England skipper Joe Root defended his side’s decision to bat out a draw on Day 5 and insisted that, though his team had talent, the conditions rendered it impossible to play aggressively. Chasing 273 in 75 overs, England shut shop early and scored 170/3 off 70 overs to walk away with a draw.
New Zealand’s sporting declaration on Day 5 earned the respect of the cricketing fraternity and thus with the equation reading ‘273 needed to win off 75 overs’, a vast majority expected England to go for the chase. However, anti-climax ensued as Joe Root’s men instead decided to shut shop from ball one. As the Kiwis went for the kill with the ball, England were content with leaving and blocking. None of the Top 4 batters showed intent and Dom Sibley, astonishingly, finished on 60 off 207 balls, striking at a mere 28.99.
England’s approach meant that Day 5 came to a boring halt, but it also meant that the home side came under severe criticism from several experts and former cricketers, who expressed discontent with the Three Lions’ showing.

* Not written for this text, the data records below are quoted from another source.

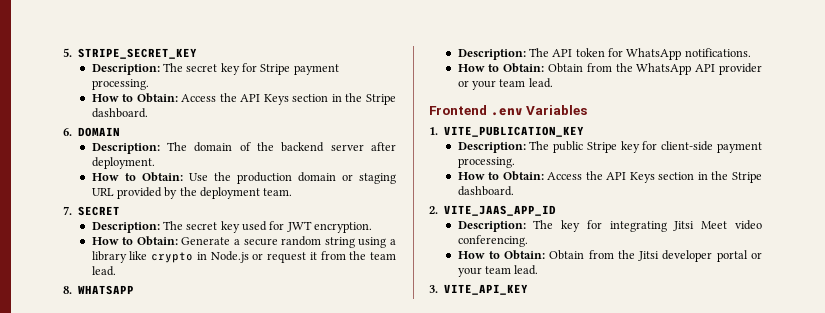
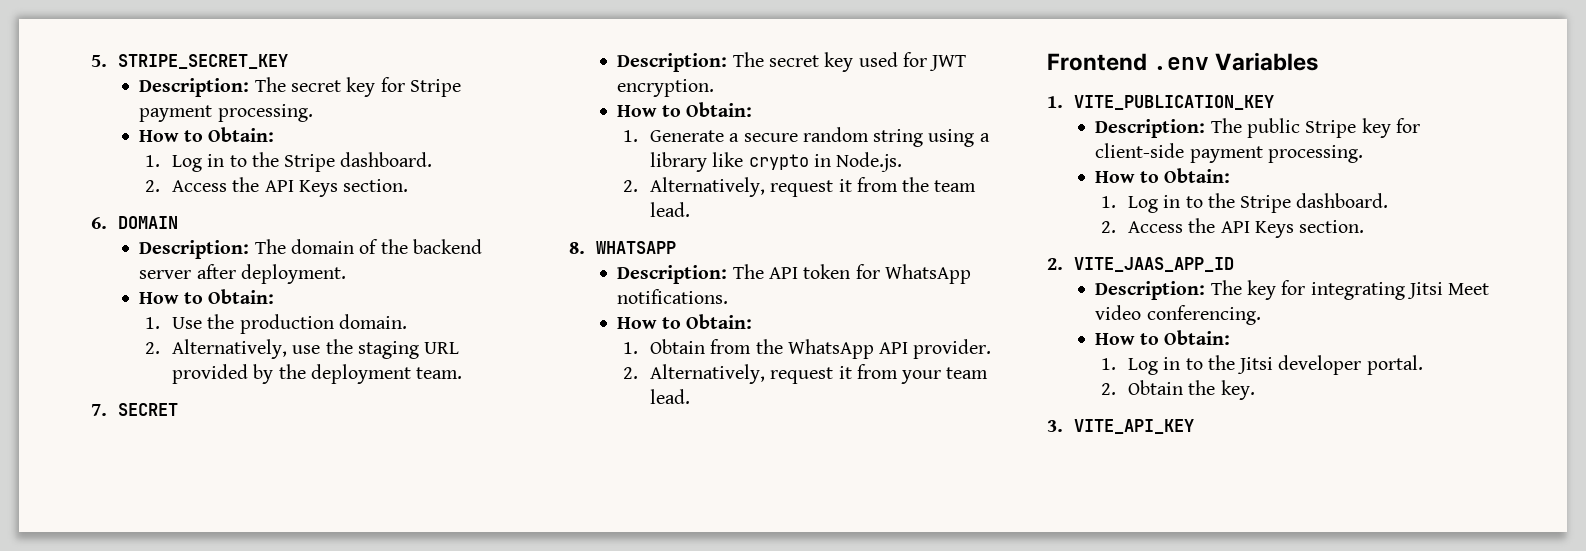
  Description: The secret key for Stripe payment processing.
- How to Obtain: Access the API Keys section in the Stripe dashboard.
+ How to Obtain:
+ 1. Log in to the Stripe dashboard.
+ 2. Access the API Keys section.
  Description: The domain of the backend server after deployment.
- How to Obtain: Use the production domain or staging URL provided by the deployment team.
+ How to Obtain:
+ 1. Use the production domain.
+ 2. Alternatively, use the staging URL provided by the deployment team.
  Description: The secret key used for JWT encryption.
- How to Obtain: Generate a secure random string using a library like crypto in Node.js or request it from the team lead.
+ How to Obtain:
+ 1. Generate a secure random string using a library like crypto in Node.js.
+ 2. Alternatively, request it from the team lead.
  Description: The API token for WhatsApp notifications.
- How to Obtain: Obtain from the WhatsApp API provider or your team lead.
+ How to Obtain:
+ 1. Obtain from the WhatsApp API provider.
+ 2. Alternatively, request it from your team lead.
  Description: The public Stripe key for client-side payment processing.
- How to Obtain: Access the API Keys section in the Stripe dashboard.
+ How to Obtain:
+ 1. Log in to the Stripe dashboard.
+ 2. Access the API Keys section.
  Description: The key for integrating Jitsi Meet video conferencing.
- How to Obtain: Obtain from the Jitsi developer portal or your team lead.
+ How to Obtain:
+ 1. Log in to the Jitsi developer portal.
+ 2. Obtain the key.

But despite the widespread criticism, skipper Joe Root defended his side post the end of play. Root insisted that the conditions, which according to him where skewed in favour of the bowlers, made it impossible to score runs quickly, and asserted that it was not practically possible for the hosts to go for the win.
“We tried to lay a platform at the start, but unfortunately didn't materialize the way we would have liked. It would have been easy to go hard early today, but it was a tricky wicket,” Root said in the aftermath of the draw.

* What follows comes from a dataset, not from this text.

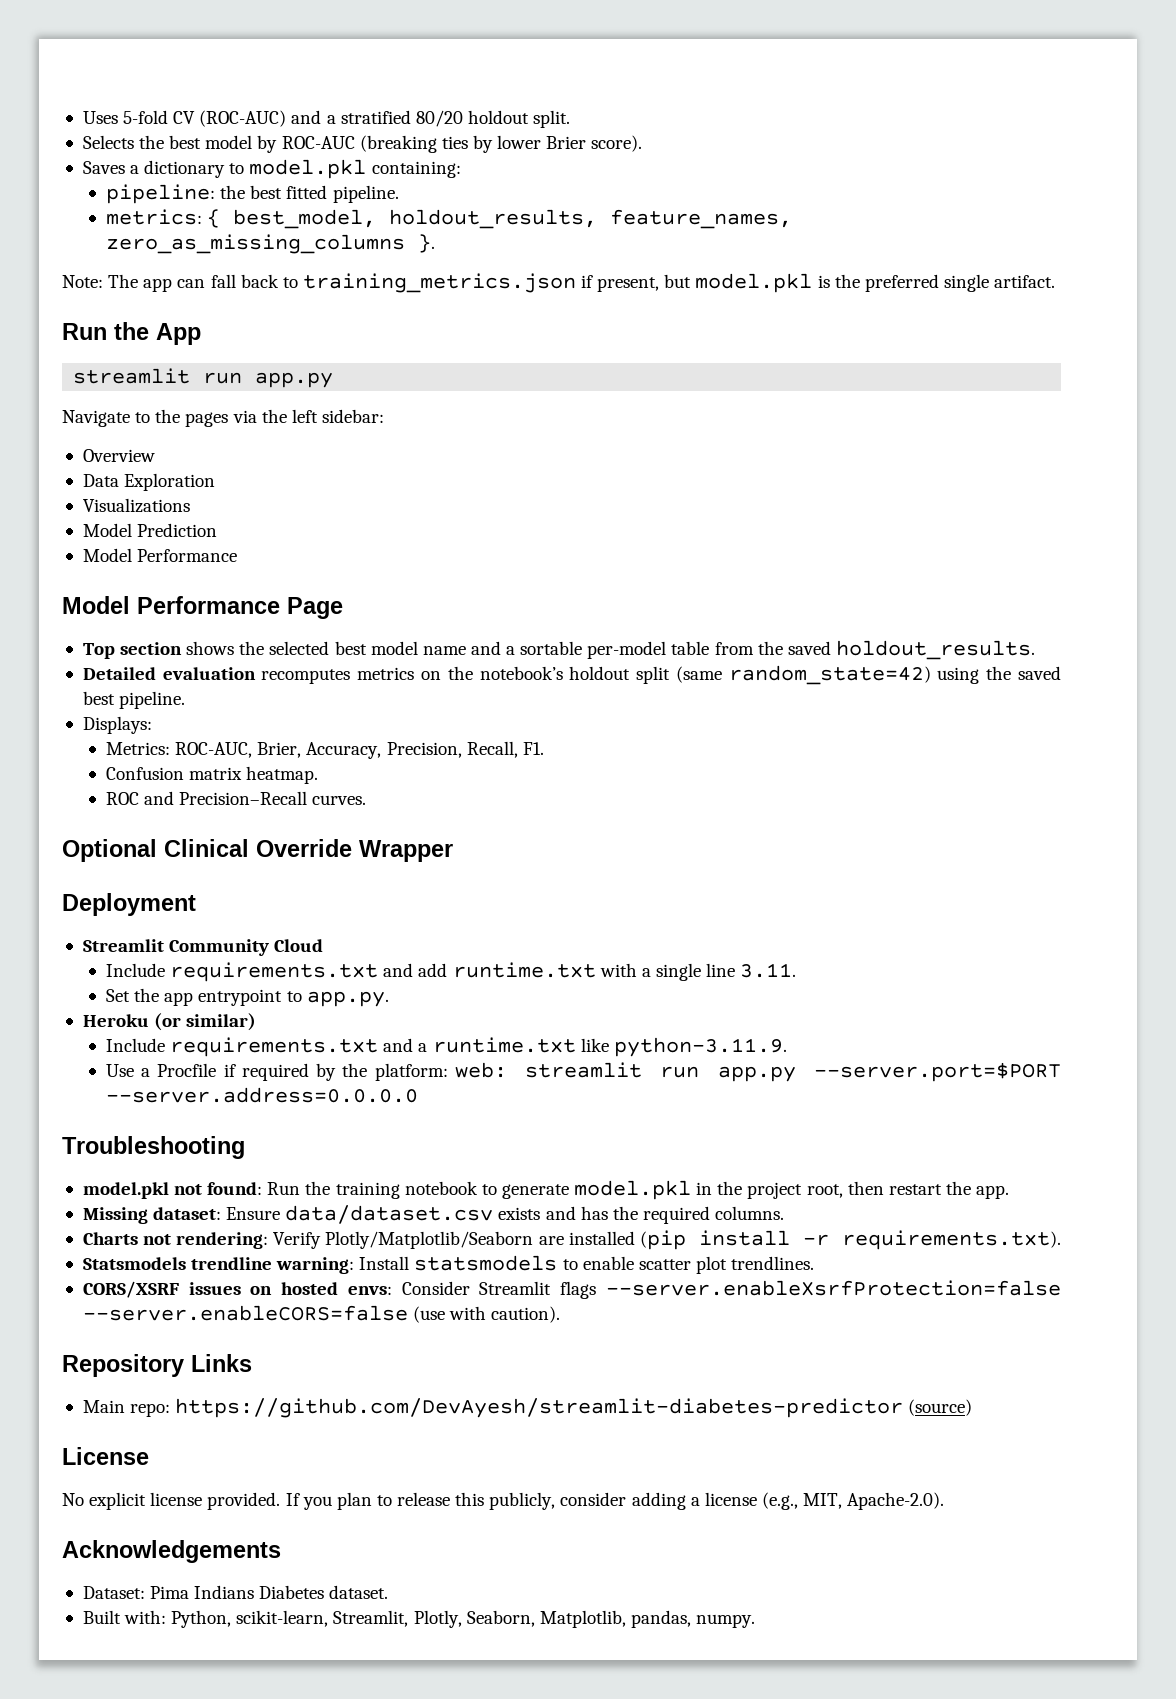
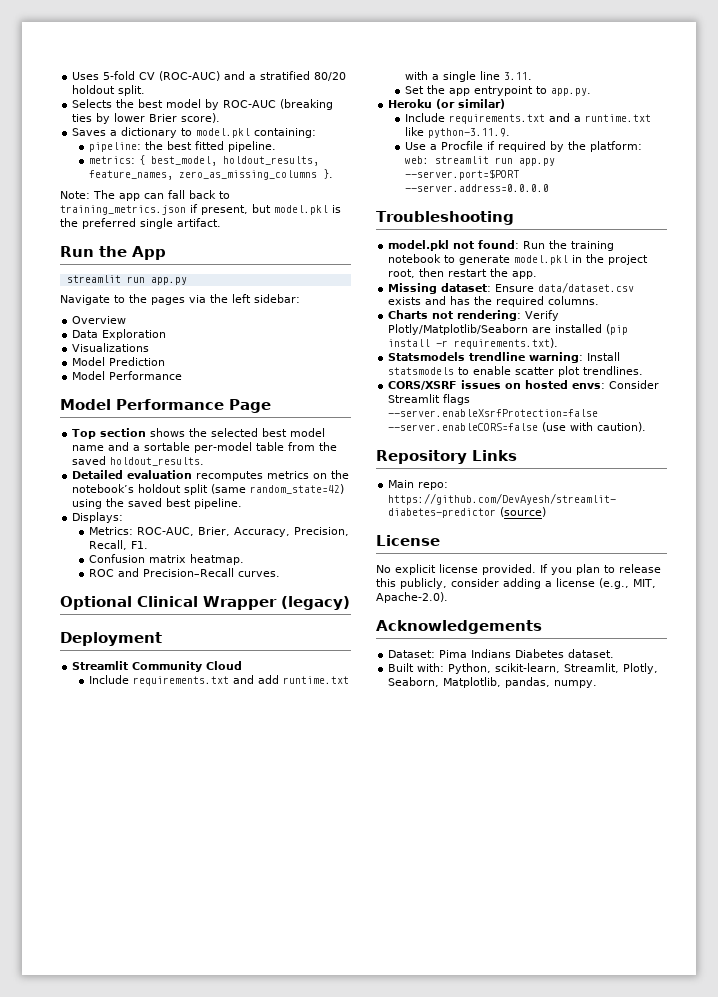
- Optional Clinical Override Wrapper
+ Optional Clinical Wrapper (legacy)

“We felt we didn't have enough overs to go for it. It was about the conditions more than the talent in the dressing room. Once that decision was made to close the day out and play for a draw, we had to make sure we weren't silly as batters.”
Root also reserved special praise for England’s pace battery and opener Rory Burns. While all of Robinson, Wood, Anderson and Broad did a laudable job after a tough day at the office on Day 1, Burns’ sensational ton in the first innings ensured that the hosts did not surrender the contest.

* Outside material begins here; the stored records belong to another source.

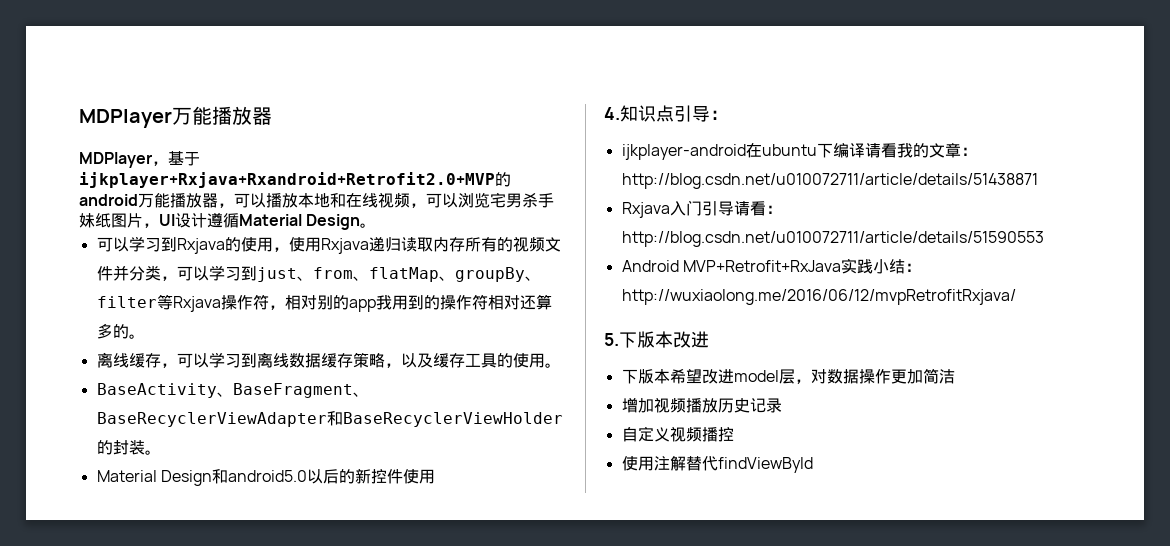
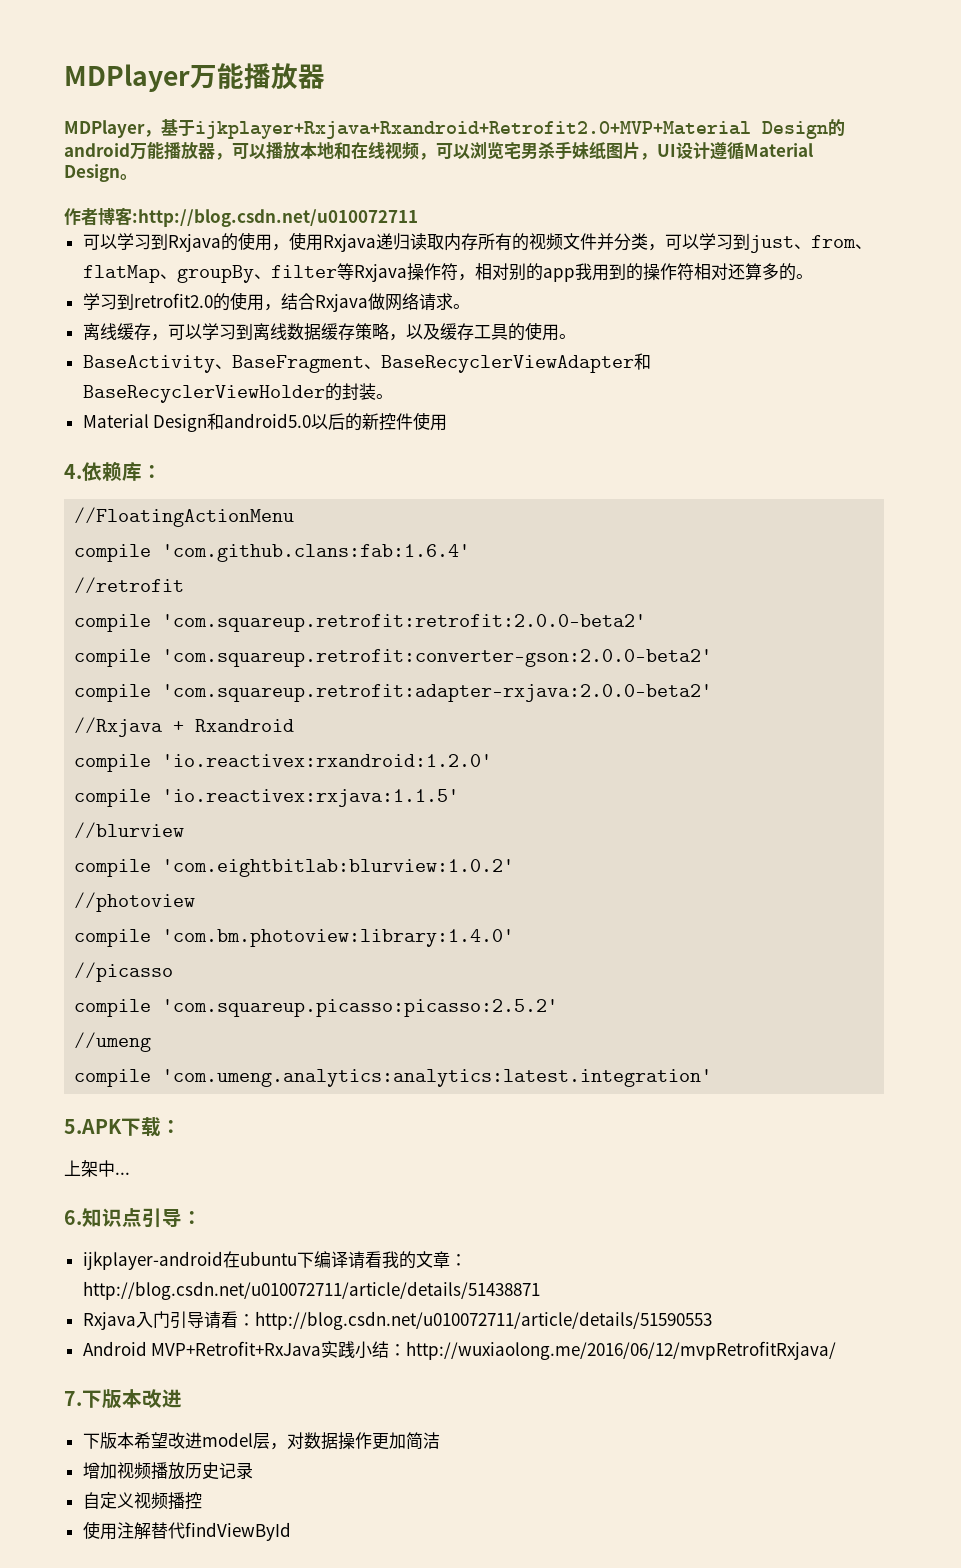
- MDPlayer，基于ijkplayer+Rxjava+Rxandroid+Retrofit2.0+MVP的android万能播放器，可以播放本地和在线视频，可以浏览宅男杀手妹纸图片，UI设计遵循Material Design。
+ MDPlayer，基于ijkplayer+Rxjava+Rxandroid+Retrofit2.0+MVP+Material Design的android万能播放器，可以播放本地和在线视频，可以浏览宅男杀手妹纸图片，UI设计遵循Material Design。
+ 作者博客:http://blog.csdn.net/u010072711
+ 学习到retrofit2.0的使用，结合Rxjava做网络请求。
- 4.知识点引导：
+ 4.依赖库：
+ //FloatingActionMenu
+ compile 'com.github.clans:fab:1.6.4'
+ //retrofit
+ compile 'com.squareup.retrofit:retrofit:2.0.0-beta2'
+ compile 'com.squareup.retrofit:converter-gson:2.0.0-beta2'
+ compile 'com.squareup.retrofit:adapter-rxjava:2.0.0-beta2'
+ //Rxjava + Rxandroid
+ compile 'io.reactivex:rxandroid:1.2.0'
+ compile 'io.reactivex:rxjava:1.1.5'
+ //blurview
+ compile 'com.eightbitlab:blurview:1.0.2'
+ //photoview
+ compile 'com.bm.photoview:library:1.4.0'
+ //picasso
+ compile 'com.squareup.picasso:picasso:2.5.2'
+ //umeng
+ compile 'com.umeng.analytics:analytics:latest.integration'
+ 5.APK下载：
+ 上架中...
+ 6.知识点引导：
- 5.下版本改进
+ 7.下版本改进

“It was an easy decision to leave out a spinner when you have such a great battery of fast bowlers. They did a fantastic job. Rory did a fantastic job. The way he played was phenomenal, coming back into the side and carrying his form from Surrey,” Root said.
Meanwhile, New Zealand skipper Kane Williamson felt that the two teams could have squeezed out a result if not for the washout on Day 3. New Zealand added over 100 runs in the first session of Day 5 to try and enforce a result, and Williamson revealed that the sporting declaration was also partly down to the English weather.
“Obviously we had a little bit of work to do before declaration. The guys came out and hit hard and the weather forced the declaration a little bit. The wicket was deteriorating, and had it not been for that lost day, we would've had a cracking finish. Scoring was reasonably slow throughout the day, and all in all, with only four days, some fantastic cricket was played,” Williamson said.
The New Zealand skipper further lavished praise on the duo of Devon Conway and Tim Southee, who were integral in the Kiwis staying on top throughout the first Test. Conway, on debut, struck a mind-boggling 200, while the evergreen Tim Southee claimed his 12th five-wicket haul en route running through England in the first innings.
“Incredibly special performance from Conway. A special player, he's come into the side and shown his class. He played within himself, he's a brilliant player and it is an incredible feat. Incredible contribution from Tim Southee as well. He led the attack brilliantly and the guys around him contributed as well.”